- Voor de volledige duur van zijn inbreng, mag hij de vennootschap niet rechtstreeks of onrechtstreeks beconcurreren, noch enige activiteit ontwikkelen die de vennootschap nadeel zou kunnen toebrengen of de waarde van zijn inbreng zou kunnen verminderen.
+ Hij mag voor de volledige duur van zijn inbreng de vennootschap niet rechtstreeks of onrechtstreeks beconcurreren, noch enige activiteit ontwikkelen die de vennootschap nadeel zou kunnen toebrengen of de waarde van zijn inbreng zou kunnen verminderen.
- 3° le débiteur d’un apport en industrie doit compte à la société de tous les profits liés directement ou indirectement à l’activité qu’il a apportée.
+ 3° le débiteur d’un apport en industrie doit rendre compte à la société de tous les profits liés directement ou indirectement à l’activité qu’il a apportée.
...
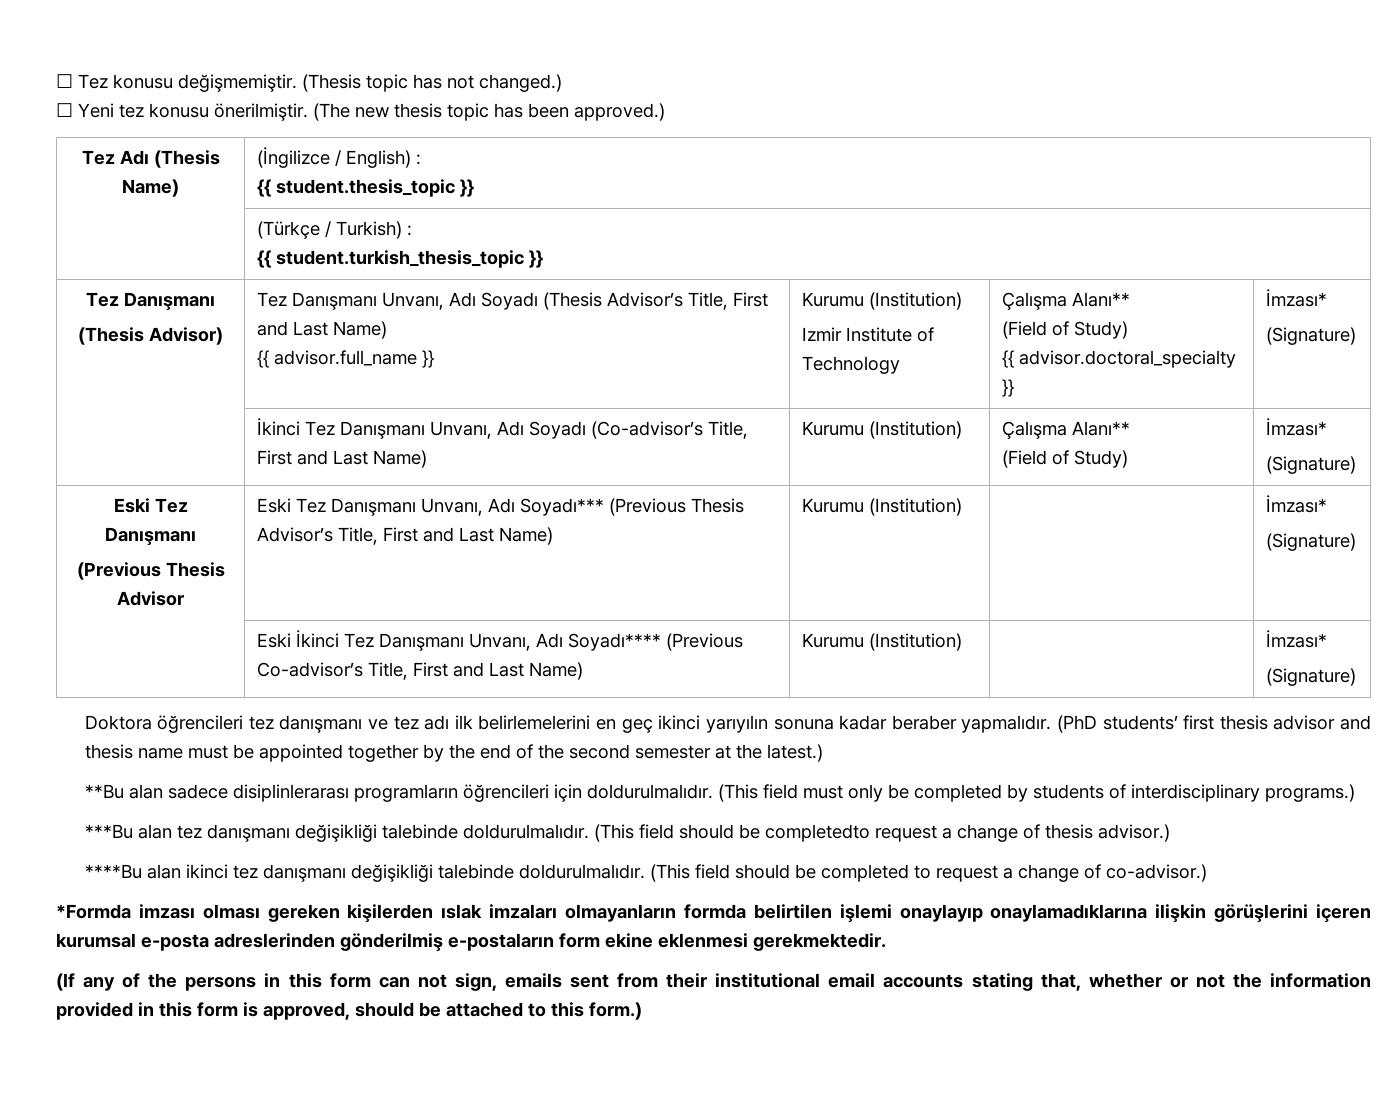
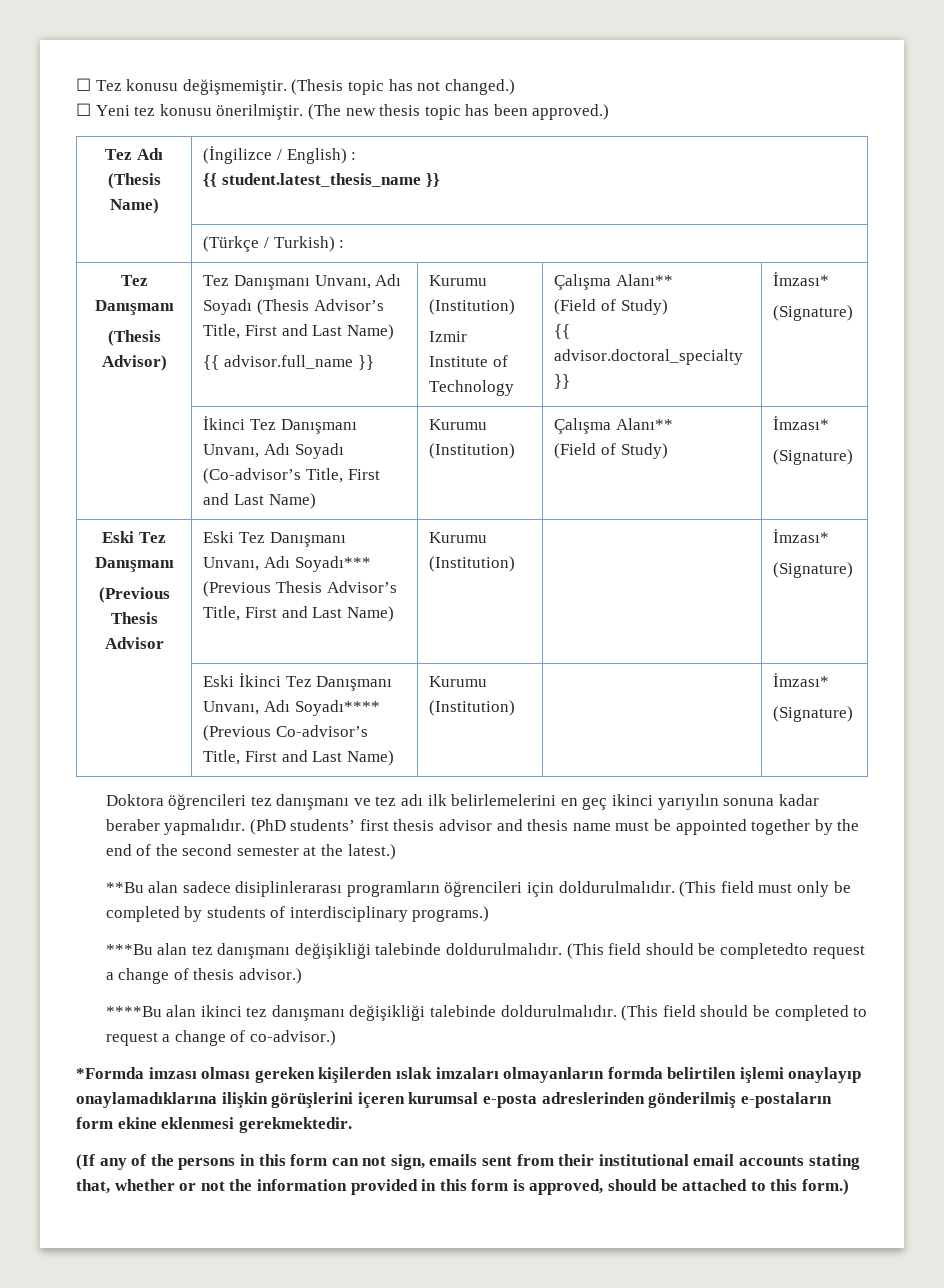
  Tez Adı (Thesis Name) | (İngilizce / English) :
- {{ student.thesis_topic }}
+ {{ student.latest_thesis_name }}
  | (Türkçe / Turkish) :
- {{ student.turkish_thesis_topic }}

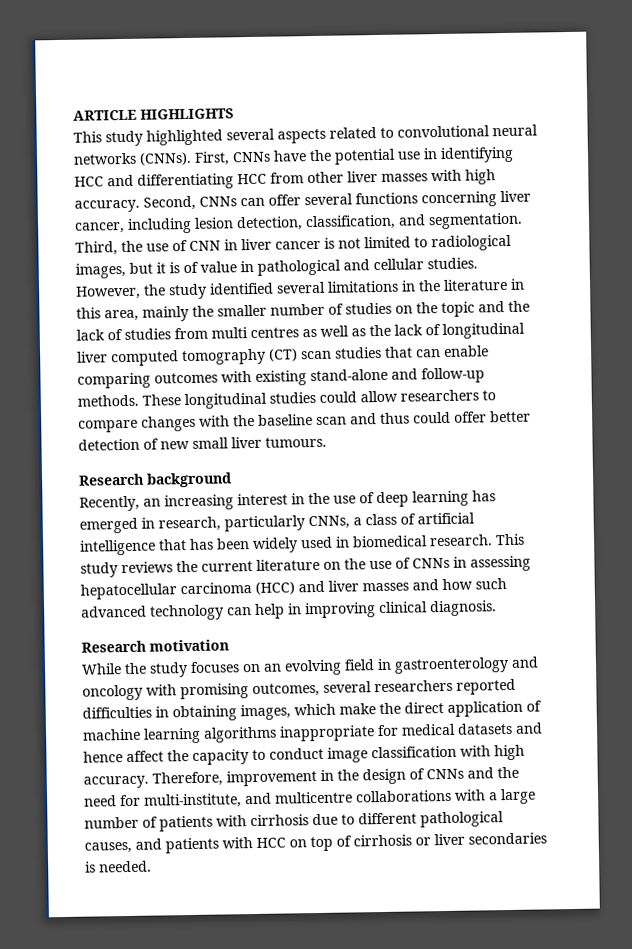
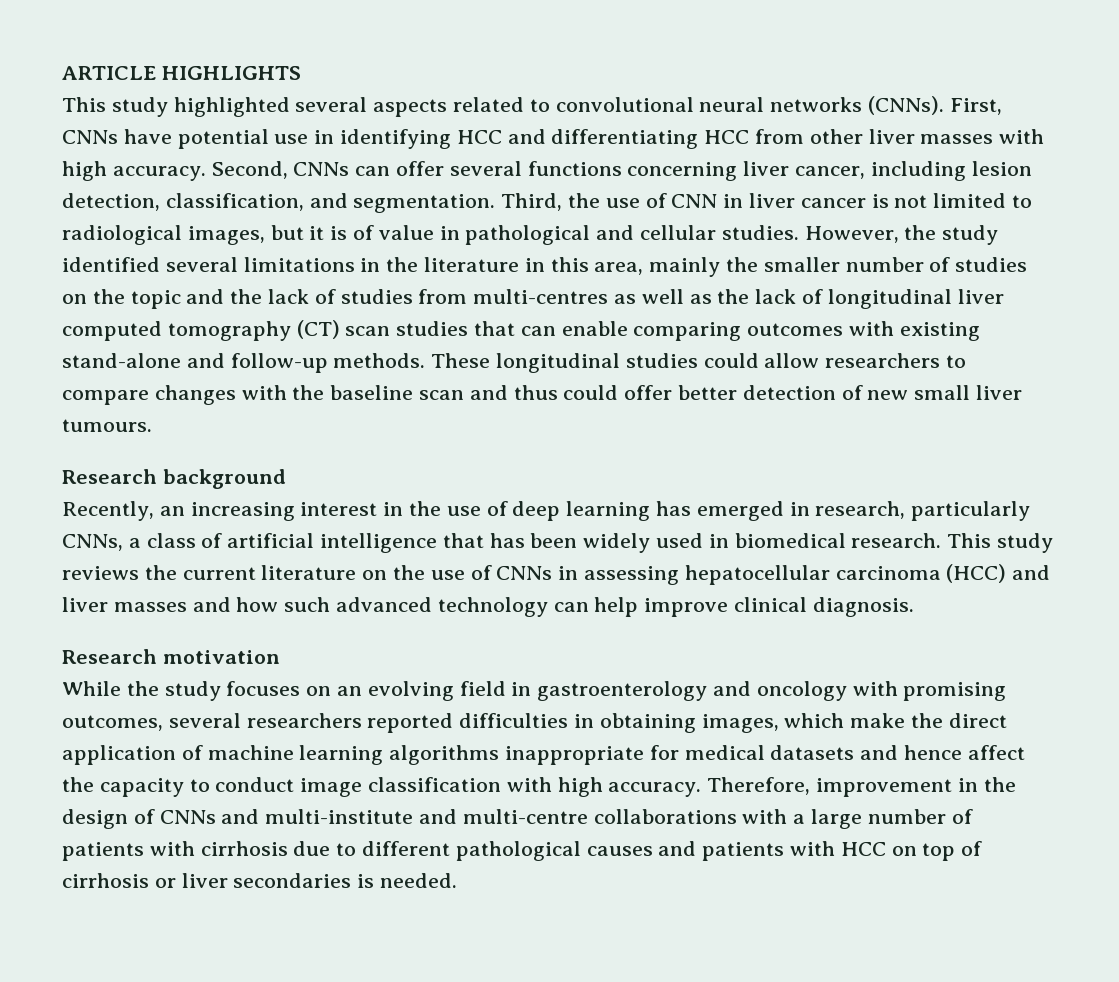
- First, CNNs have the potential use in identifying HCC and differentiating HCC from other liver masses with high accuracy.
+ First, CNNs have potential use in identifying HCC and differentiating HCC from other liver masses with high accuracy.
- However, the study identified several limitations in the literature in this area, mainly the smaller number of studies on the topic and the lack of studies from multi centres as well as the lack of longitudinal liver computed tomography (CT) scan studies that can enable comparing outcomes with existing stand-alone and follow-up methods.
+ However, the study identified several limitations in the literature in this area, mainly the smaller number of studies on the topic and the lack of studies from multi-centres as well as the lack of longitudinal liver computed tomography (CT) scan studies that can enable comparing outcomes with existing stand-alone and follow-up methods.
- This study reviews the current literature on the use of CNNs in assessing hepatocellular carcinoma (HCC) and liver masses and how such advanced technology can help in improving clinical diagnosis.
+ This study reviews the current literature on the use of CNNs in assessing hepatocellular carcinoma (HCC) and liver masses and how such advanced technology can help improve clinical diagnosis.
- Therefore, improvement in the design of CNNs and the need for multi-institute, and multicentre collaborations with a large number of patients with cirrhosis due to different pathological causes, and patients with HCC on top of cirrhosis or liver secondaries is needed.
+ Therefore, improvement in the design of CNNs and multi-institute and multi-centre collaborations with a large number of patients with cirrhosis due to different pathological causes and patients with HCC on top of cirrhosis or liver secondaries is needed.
==
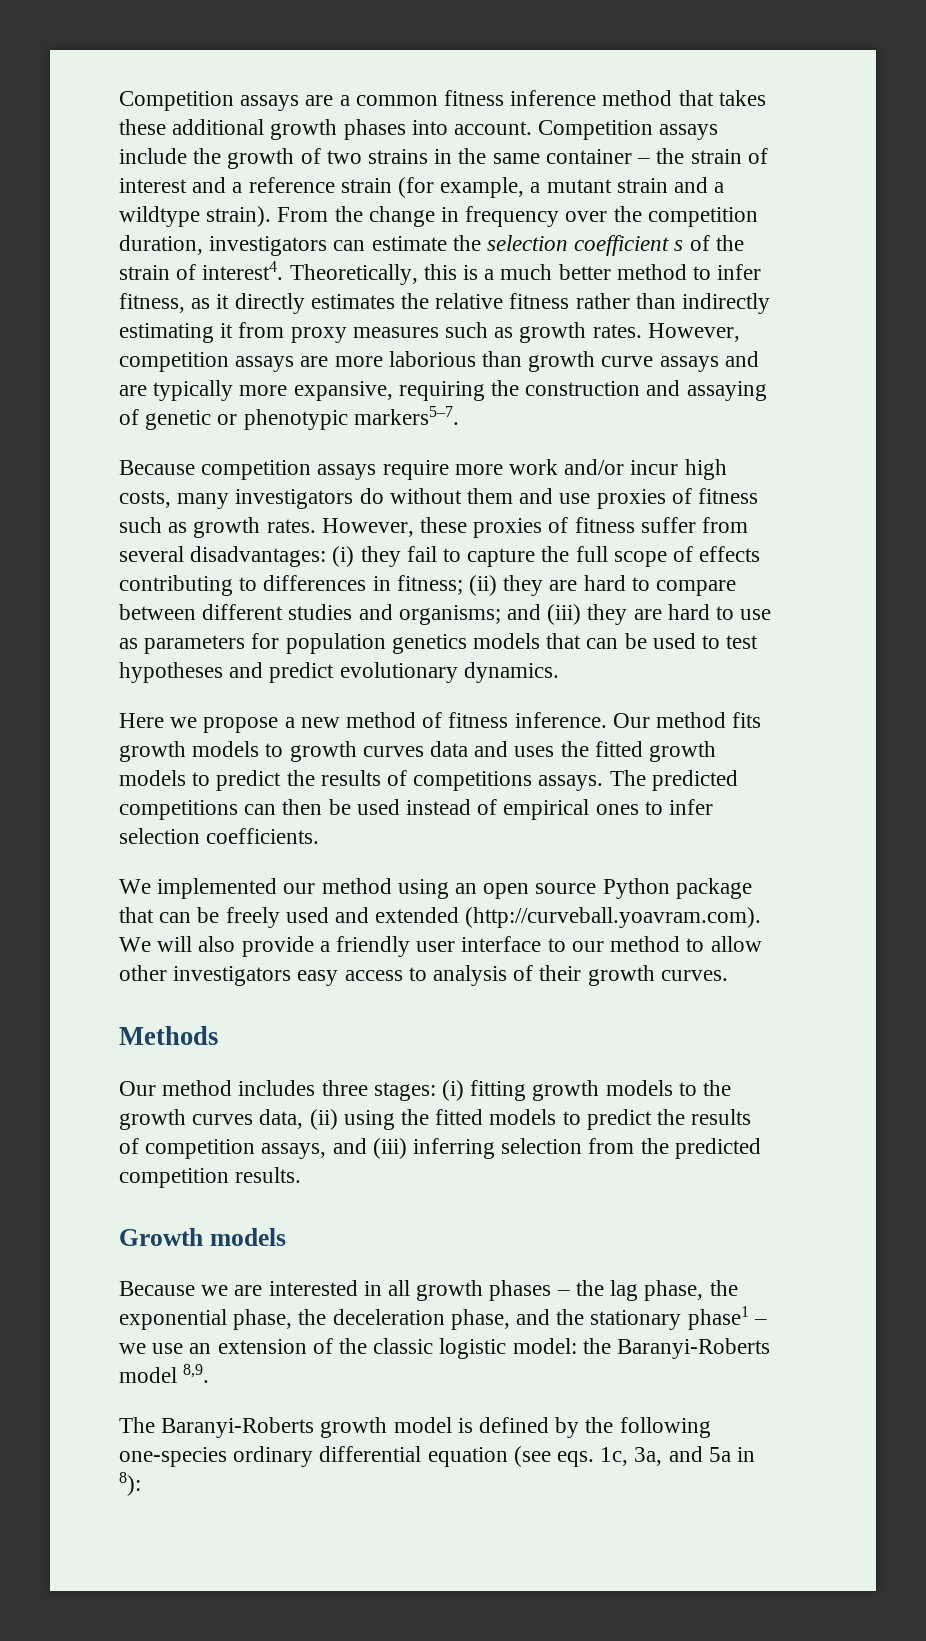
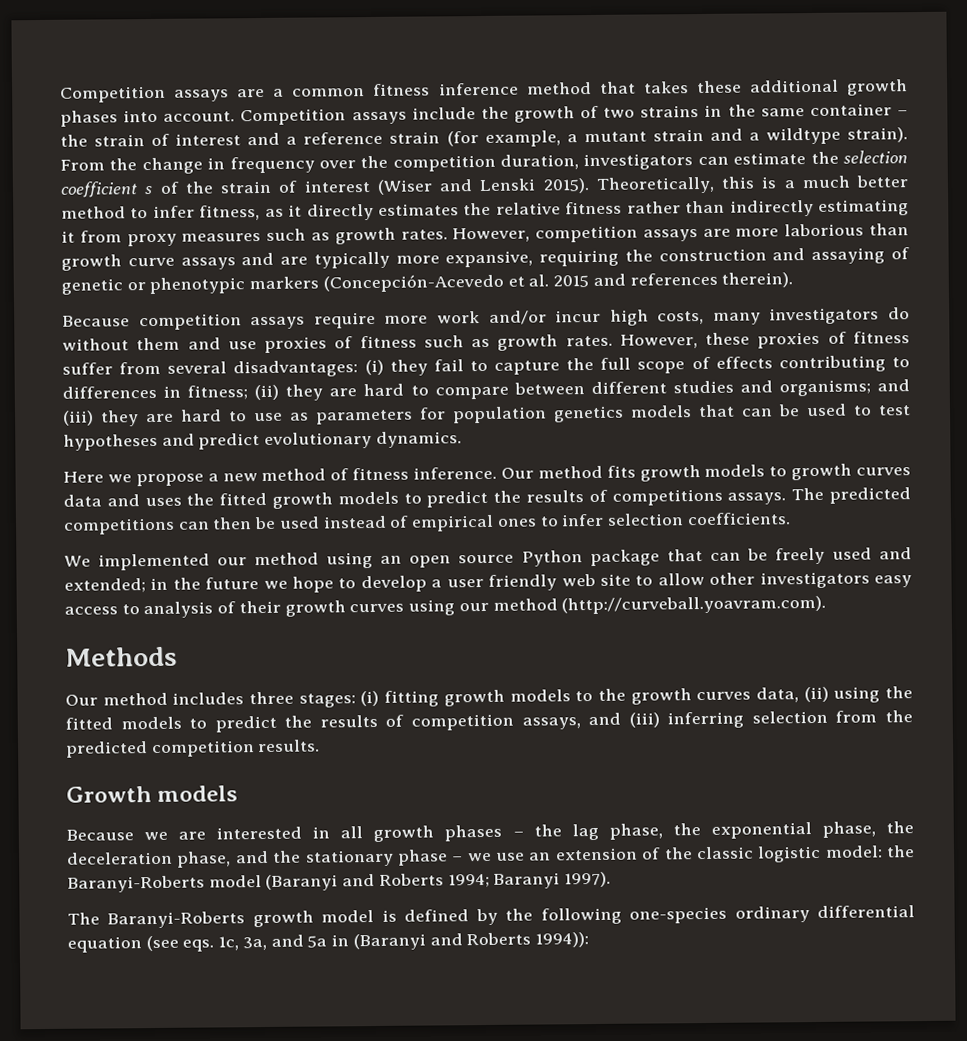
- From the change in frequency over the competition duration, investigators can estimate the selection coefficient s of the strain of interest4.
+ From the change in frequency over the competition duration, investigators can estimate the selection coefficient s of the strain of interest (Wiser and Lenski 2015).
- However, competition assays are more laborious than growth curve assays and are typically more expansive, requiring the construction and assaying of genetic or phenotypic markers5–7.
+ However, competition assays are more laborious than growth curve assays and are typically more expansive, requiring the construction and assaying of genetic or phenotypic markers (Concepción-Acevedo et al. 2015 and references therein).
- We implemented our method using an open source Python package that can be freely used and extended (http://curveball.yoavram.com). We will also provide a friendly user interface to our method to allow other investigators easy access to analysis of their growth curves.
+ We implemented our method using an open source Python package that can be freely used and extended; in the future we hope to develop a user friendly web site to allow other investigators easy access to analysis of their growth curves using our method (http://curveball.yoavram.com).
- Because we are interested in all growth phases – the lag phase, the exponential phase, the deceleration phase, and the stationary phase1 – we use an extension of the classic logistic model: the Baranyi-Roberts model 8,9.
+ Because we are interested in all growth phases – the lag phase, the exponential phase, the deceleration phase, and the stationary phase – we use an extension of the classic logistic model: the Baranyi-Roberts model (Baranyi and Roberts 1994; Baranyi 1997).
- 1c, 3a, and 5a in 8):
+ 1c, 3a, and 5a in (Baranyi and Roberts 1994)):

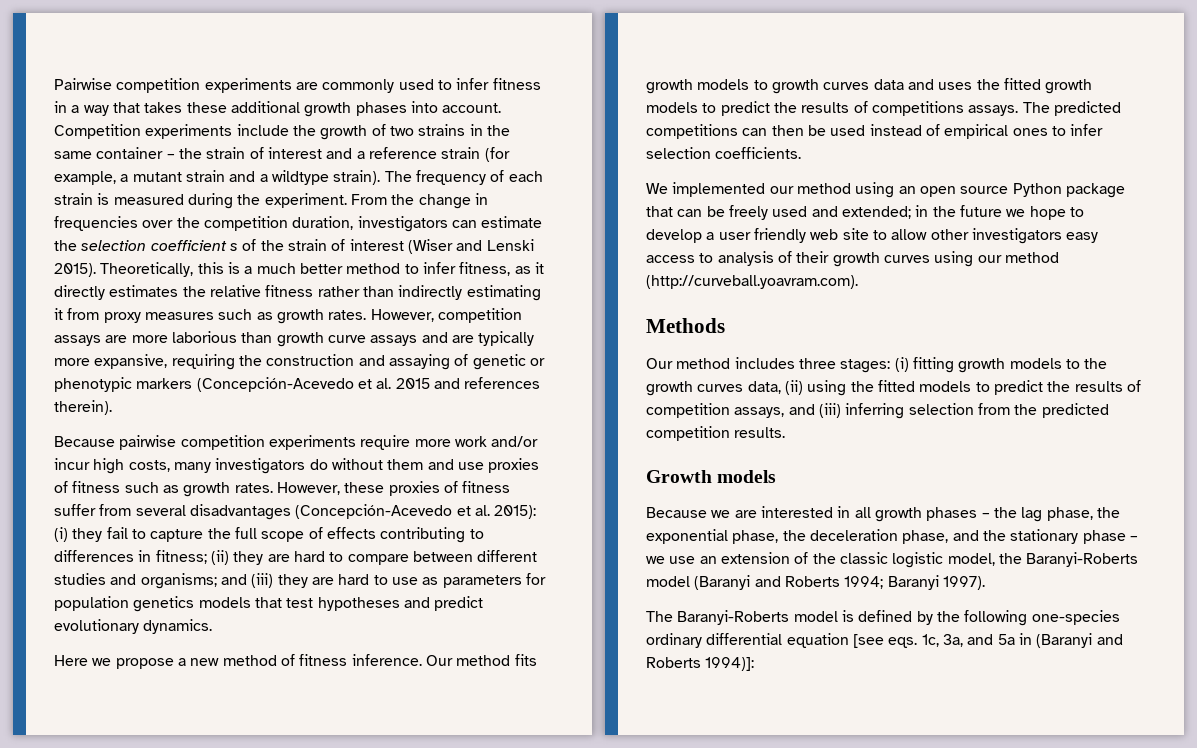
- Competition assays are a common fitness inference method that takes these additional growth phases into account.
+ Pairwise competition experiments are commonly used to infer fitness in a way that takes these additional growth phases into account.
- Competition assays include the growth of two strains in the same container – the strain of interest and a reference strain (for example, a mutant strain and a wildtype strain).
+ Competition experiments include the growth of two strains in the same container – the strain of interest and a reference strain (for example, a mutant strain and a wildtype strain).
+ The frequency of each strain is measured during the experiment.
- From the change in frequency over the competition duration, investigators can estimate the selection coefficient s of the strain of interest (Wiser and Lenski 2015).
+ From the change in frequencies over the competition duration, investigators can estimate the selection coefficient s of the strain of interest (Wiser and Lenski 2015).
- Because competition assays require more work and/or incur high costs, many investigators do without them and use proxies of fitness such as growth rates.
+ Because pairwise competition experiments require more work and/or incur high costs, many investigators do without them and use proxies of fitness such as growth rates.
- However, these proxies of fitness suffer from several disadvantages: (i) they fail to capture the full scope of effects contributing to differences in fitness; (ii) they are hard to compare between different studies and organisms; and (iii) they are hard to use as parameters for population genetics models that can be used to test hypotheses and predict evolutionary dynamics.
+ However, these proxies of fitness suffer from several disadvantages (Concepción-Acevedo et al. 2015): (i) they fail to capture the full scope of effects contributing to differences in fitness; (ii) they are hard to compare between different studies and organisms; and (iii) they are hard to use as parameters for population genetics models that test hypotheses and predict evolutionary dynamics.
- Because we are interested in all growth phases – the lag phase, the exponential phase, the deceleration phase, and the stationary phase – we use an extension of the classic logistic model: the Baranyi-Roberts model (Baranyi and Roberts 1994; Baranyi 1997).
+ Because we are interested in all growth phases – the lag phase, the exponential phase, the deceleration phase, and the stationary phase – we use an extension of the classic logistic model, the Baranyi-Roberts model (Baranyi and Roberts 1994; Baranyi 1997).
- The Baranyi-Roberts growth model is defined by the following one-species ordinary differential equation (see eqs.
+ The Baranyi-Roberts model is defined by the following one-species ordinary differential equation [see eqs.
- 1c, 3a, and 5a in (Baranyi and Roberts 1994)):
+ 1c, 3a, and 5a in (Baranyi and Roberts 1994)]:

## Exercise objective
Above are the entries. Output exactly the lines beginning with the line that has "change in frequencies" and ending with the line that has "- Because competition".

## Solution to this task
+ From the change in frequencies over the competition duration, investigators can estimate the selection coefficient s of the strain of interest (Wiser and Lenski 2015).
- Because competition assays require more work and/or incur high costs, many investigators do without them and use proxies of fitness such as growth rates.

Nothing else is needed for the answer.